## Description of the task
For the entries below, how many lines contain the word "barrel"? Reply with the number and nothing else.

## Supplied records
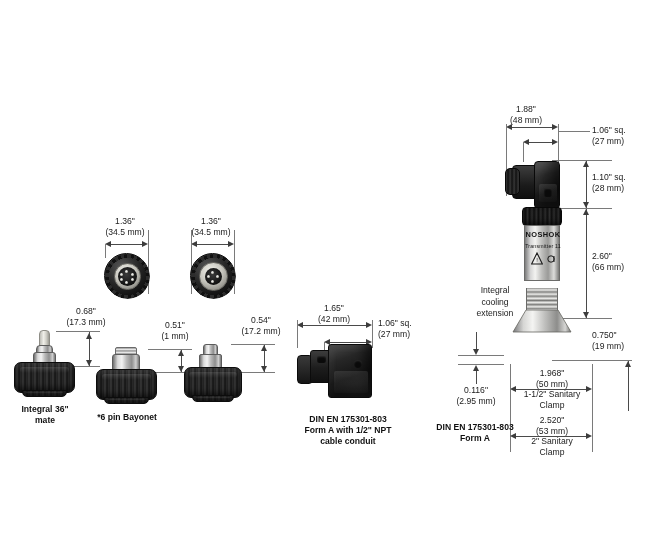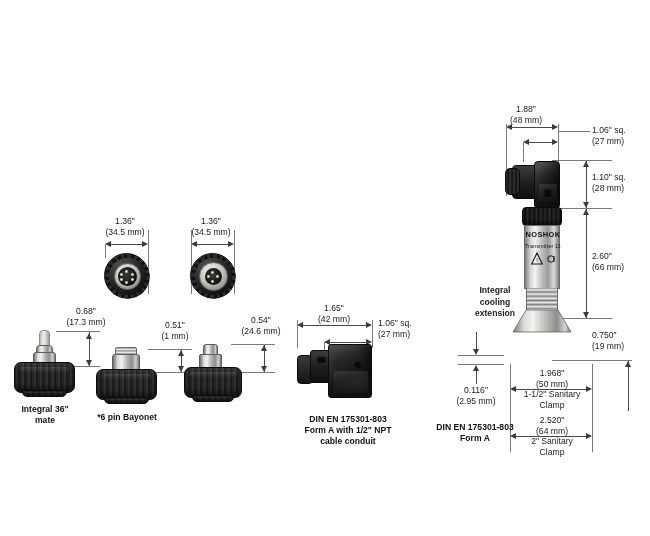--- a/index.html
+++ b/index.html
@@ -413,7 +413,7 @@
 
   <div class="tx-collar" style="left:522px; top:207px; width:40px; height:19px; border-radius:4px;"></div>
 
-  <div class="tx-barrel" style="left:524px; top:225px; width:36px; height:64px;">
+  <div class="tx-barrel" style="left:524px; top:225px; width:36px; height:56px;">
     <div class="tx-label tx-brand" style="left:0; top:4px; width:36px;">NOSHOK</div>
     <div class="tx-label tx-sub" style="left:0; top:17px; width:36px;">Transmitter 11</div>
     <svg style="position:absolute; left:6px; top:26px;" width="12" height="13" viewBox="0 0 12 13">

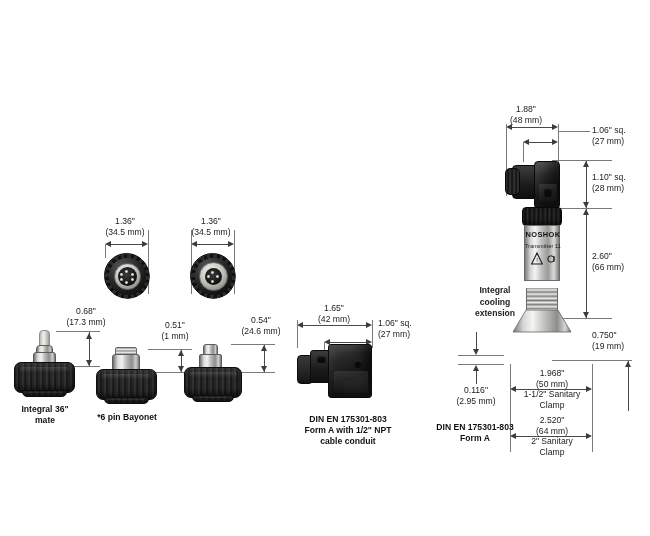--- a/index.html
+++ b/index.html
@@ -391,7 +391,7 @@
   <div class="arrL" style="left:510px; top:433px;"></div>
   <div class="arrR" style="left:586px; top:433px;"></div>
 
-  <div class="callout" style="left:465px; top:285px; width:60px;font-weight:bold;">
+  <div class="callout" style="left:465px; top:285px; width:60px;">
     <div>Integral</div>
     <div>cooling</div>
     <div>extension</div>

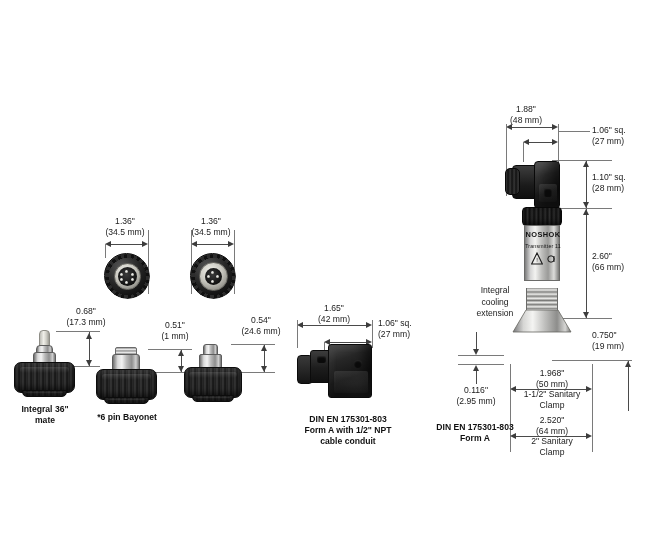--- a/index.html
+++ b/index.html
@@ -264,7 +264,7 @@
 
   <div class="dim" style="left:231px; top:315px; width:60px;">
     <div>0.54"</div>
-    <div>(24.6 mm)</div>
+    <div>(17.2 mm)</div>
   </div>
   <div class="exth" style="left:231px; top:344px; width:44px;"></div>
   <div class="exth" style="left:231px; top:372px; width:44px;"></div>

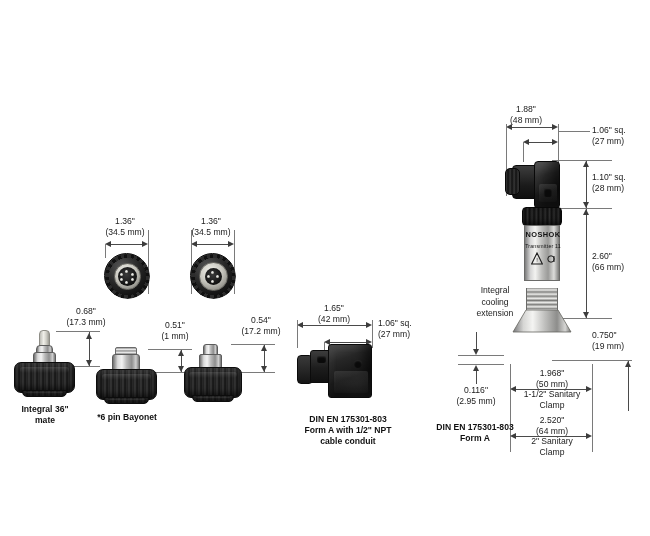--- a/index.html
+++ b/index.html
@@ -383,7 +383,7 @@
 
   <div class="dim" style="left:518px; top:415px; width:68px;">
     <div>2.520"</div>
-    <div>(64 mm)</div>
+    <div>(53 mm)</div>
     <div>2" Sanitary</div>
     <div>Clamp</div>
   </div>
---
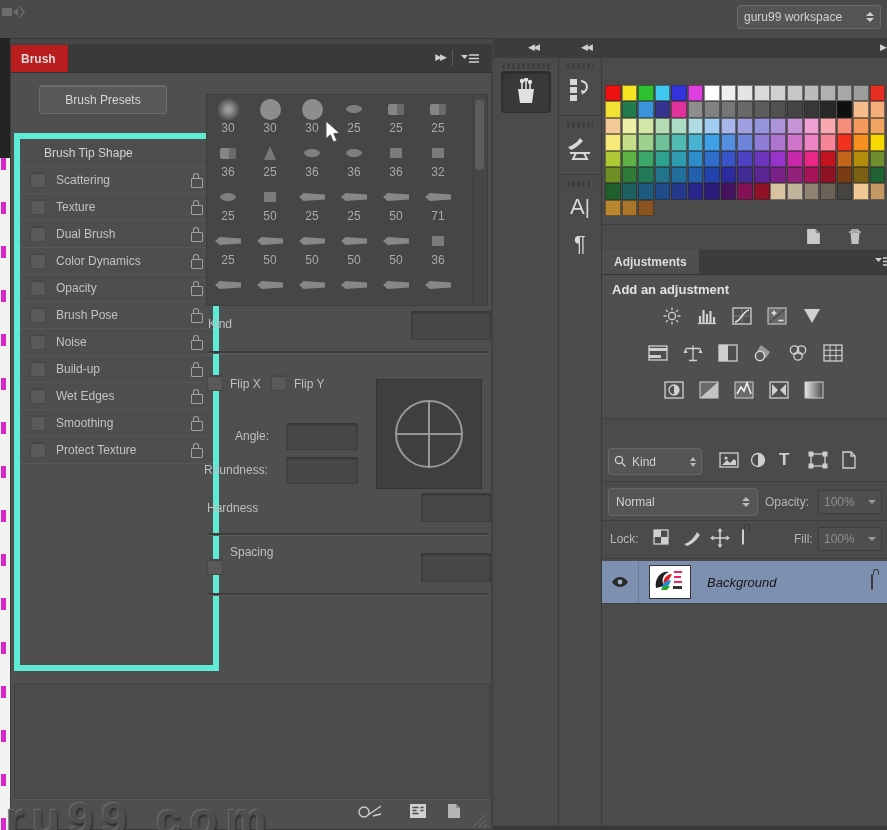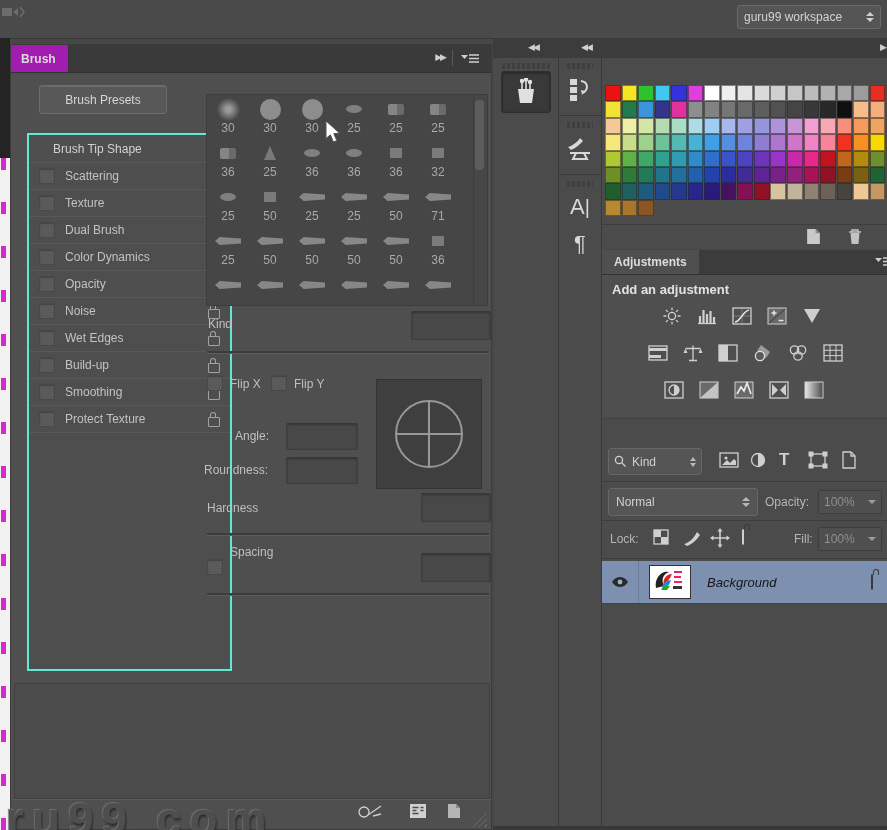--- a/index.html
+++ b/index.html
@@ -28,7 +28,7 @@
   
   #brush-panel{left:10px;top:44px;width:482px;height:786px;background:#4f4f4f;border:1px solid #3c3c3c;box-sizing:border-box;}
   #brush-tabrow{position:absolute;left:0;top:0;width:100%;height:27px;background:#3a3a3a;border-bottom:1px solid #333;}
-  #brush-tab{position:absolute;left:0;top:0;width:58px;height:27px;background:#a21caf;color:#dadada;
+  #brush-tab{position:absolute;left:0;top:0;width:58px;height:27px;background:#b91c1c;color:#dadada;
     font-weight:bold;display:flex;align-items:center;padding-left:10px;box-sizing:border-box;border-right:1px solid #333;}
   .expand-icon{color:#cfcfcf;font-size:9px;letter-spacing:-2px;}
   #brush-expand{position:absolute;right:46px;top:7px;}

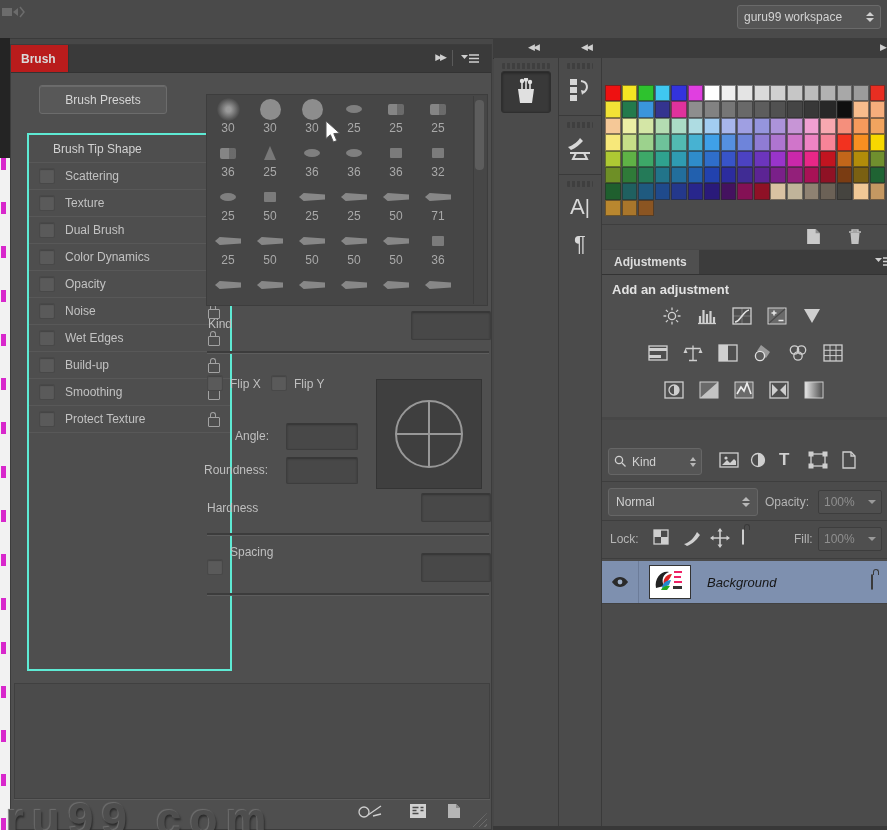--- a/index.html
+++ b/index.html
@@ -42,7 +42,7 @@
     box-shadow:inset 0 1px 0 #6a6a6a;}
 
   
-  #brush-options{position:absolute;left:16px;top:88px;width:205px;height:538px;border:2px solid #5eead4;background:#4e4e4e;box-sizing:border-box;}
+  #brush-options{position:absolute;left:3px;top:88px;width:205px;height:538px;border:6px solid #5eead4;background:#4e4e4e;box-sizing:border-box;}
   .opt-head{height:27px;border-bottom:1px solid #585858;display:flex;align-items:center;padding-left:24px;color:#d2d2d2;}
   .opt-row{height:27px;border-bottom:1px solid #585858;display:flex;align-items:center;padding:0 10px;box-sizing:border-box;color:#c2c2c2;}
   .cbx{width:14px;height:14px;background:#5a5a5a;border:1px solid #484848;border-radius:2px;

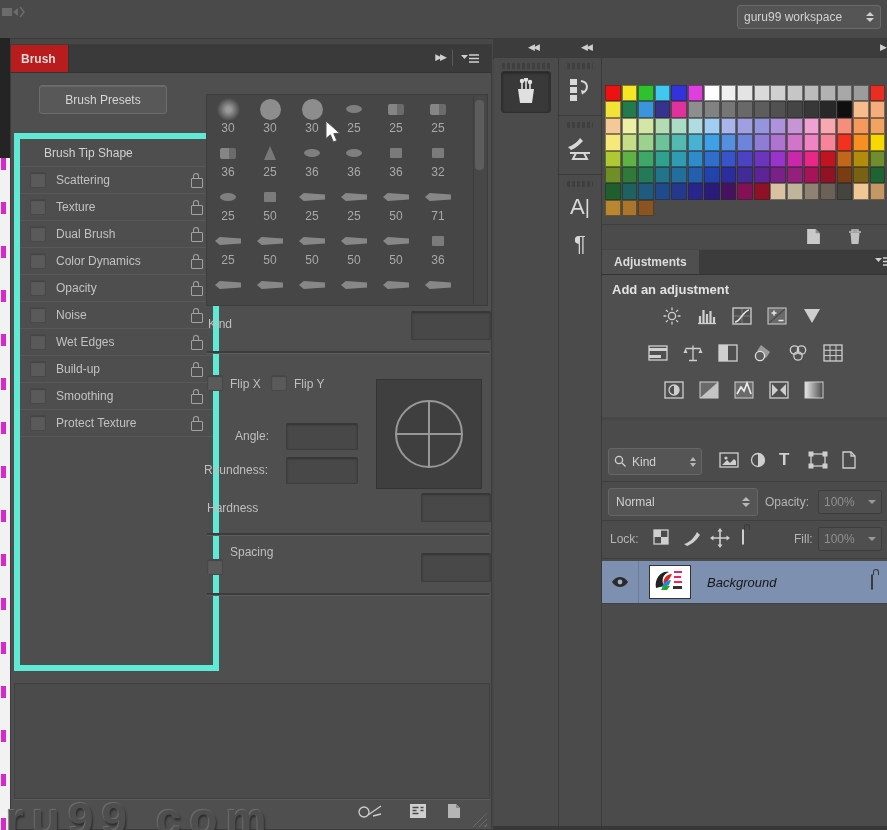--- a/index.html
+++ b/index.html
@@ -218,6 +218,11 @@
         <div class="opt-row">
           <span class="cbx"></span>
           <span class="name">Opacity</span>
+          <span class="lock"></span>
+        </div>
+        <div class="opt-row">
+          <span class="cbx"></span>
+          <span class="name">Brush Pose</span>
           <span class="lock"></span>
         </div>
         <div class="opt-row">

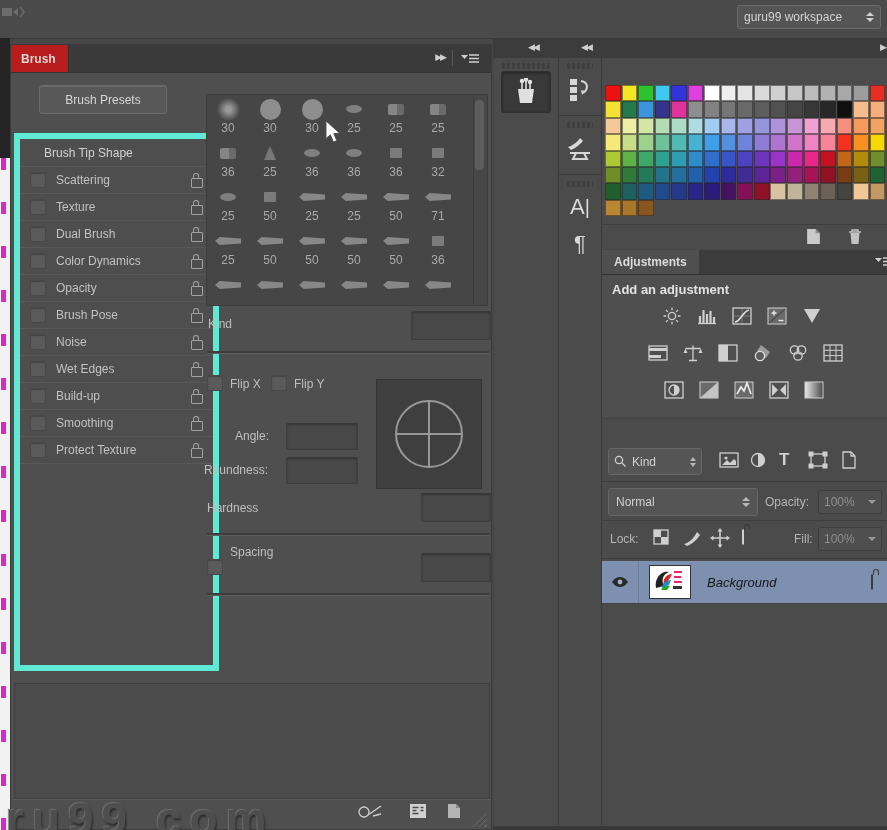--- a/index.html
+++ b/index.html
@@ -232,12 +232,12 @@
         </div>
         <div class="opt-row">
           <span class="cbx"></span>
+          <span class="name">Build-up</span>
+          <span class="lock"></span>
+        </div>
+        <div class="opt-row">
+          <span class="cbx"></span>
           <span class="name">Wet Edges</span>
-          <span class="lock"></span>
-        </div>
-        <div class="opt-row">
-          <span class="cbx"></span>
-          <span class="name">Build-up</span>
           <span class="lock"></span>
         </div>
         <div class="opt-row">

## Result for this exercise
2